Kaşlarını çattı Jisoo. "Sana katılmıyorum, aşk dediğin iki kişiyi birbirine bağlamalı. İkisine de güç vermeli, devam etmeleri ve yaşamaları için onları itmeli. Eğer bir tarafın haberi olmadan diğerini öldürüyorsa aşk ölümcüldür ve sanmıyorum ki bu kadar ölümcül bir şey yüzyıllardır insanları cezbetsin."

Evet, diye düşündü Chaeyoung. Aşk ölümcül. Ancak ben ciğerlerimi senin kokunla, dünya üzerindeki en tatlı zehirle doldurduğum zaman seni bir peri olarak görüyorum, ölüm meleğim olsan bile o an muhteşem bir peri olarak beliriyorsun önümde.

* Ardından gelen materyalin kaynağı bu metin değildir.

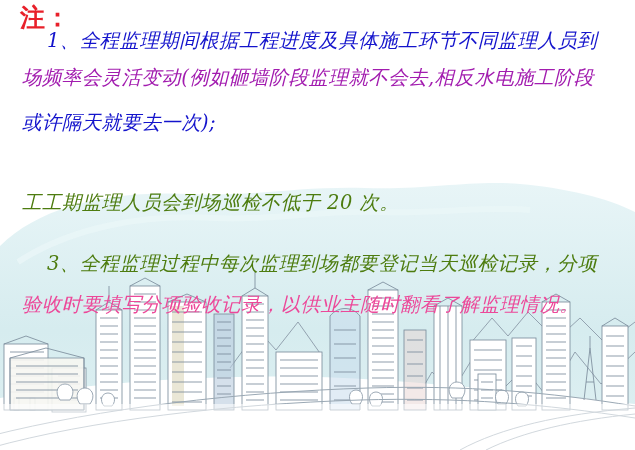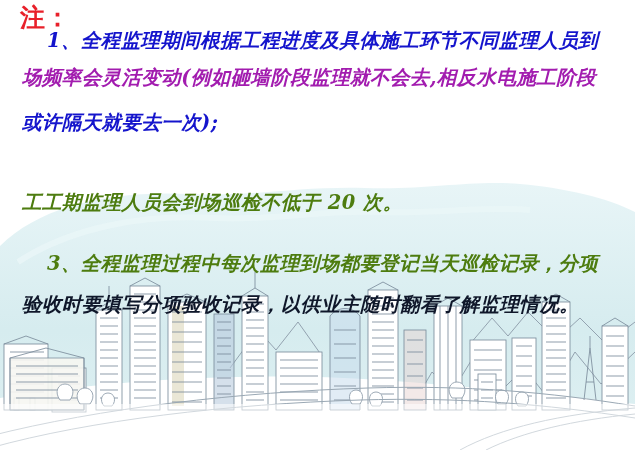"1、全程监理期间根据工程进度及具体施工环节不同监理人员到" .body-line { font-weight: bold -> normal }
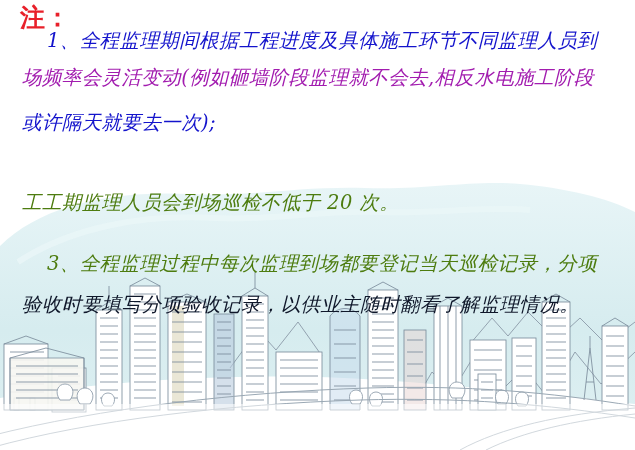"验收时要填写分项验收记录，以供业主随时翻看了解监理情况。" div.body-line { color: #0f172a -> #ec4899 }
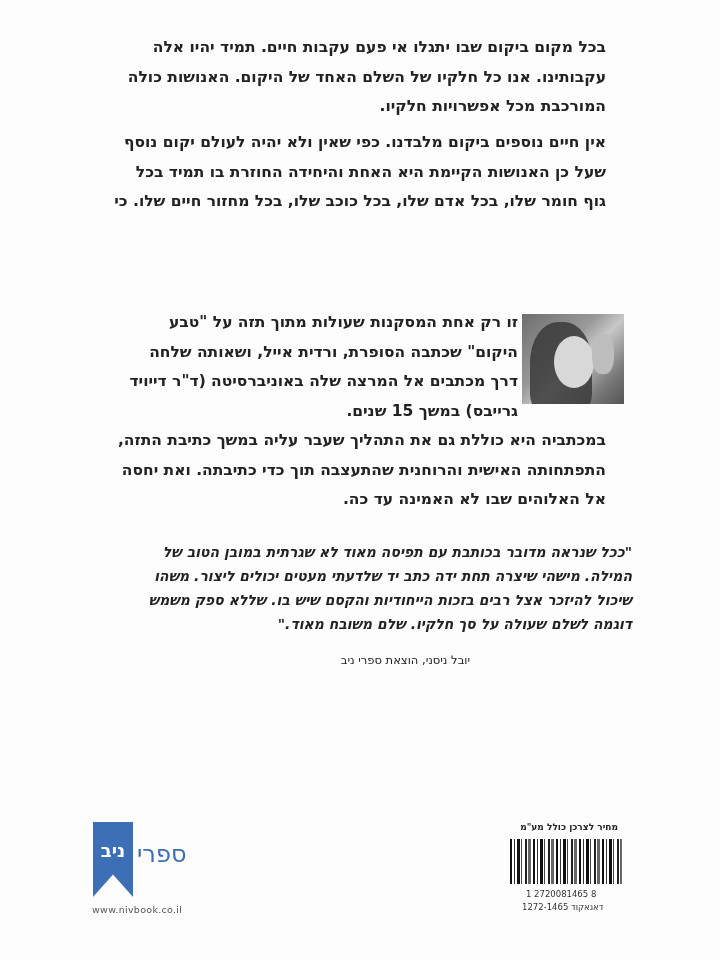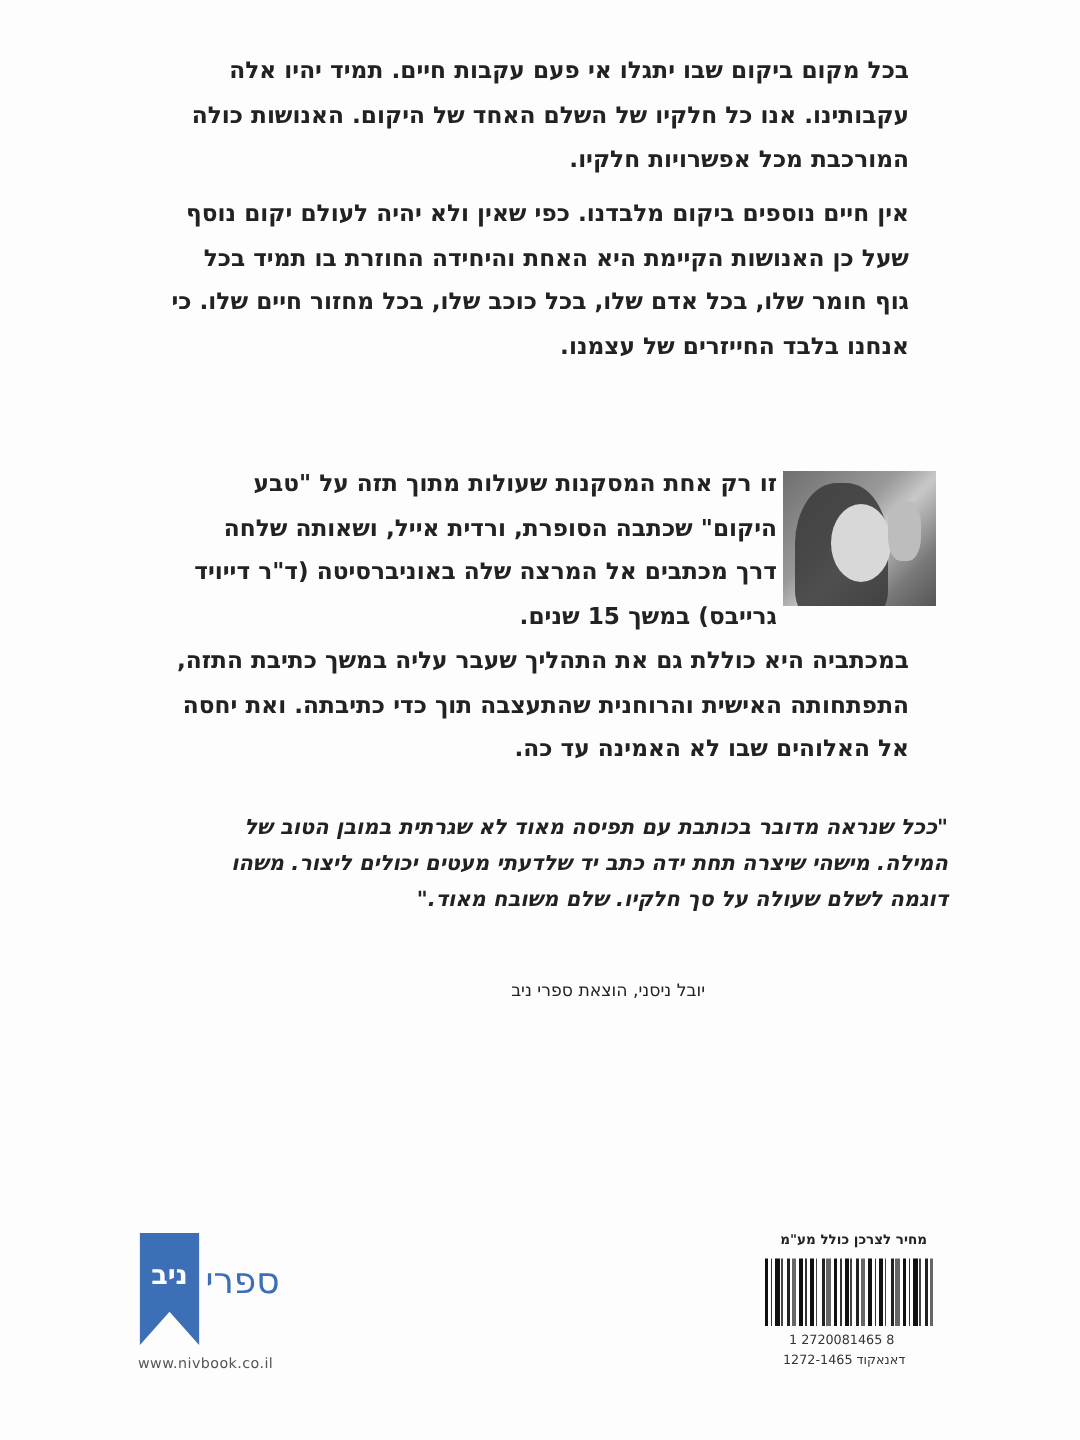"אנחנו בלבד החייזרים של עצמנו." span.line { html: <span>אנחנו בלבד החייזרים של עצמנו.</span> -> none }
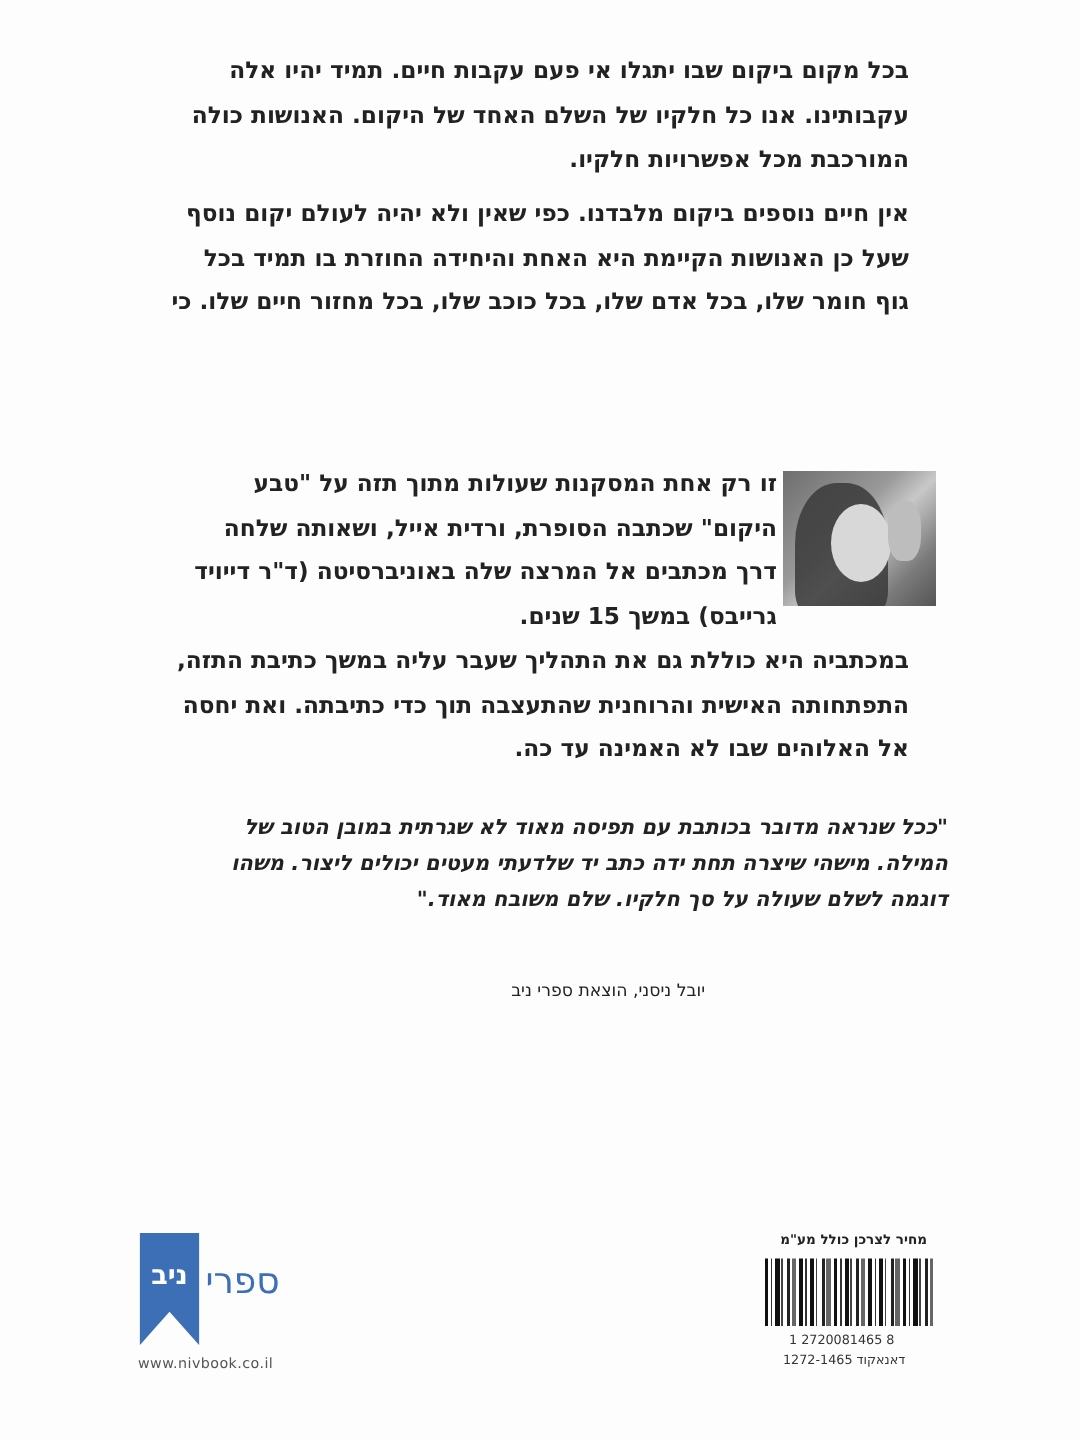"שיכול להיזכר אצל רבים בזכות" span.line { html: none -> <span>שיכול להיזכר אצל רבים בזכות הייחודיות והקסם שיש בו. שללא ספק משמש</span> }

Evet, aşk ölümcül ve ben öldüğüm her saniyede kendimi kaybediyorum, seni bulduğumda sen de beni bulur musun, zamanda geri dönebilir miyiz diye düşünürken son nefeslerimi farkında olmadan veriyorum. Aşk ölümcülse Kim Jisoo, sen bunun farkındasın ve bir katil olduğunu biliyorsun. Ancak unutma ki eğer beş yaşamım olsaydı ve Tanrı -eğer varsa- beni beşinde de seninle karşılaştırsaydı, hiç düşünmeden yine sana kapılırdım.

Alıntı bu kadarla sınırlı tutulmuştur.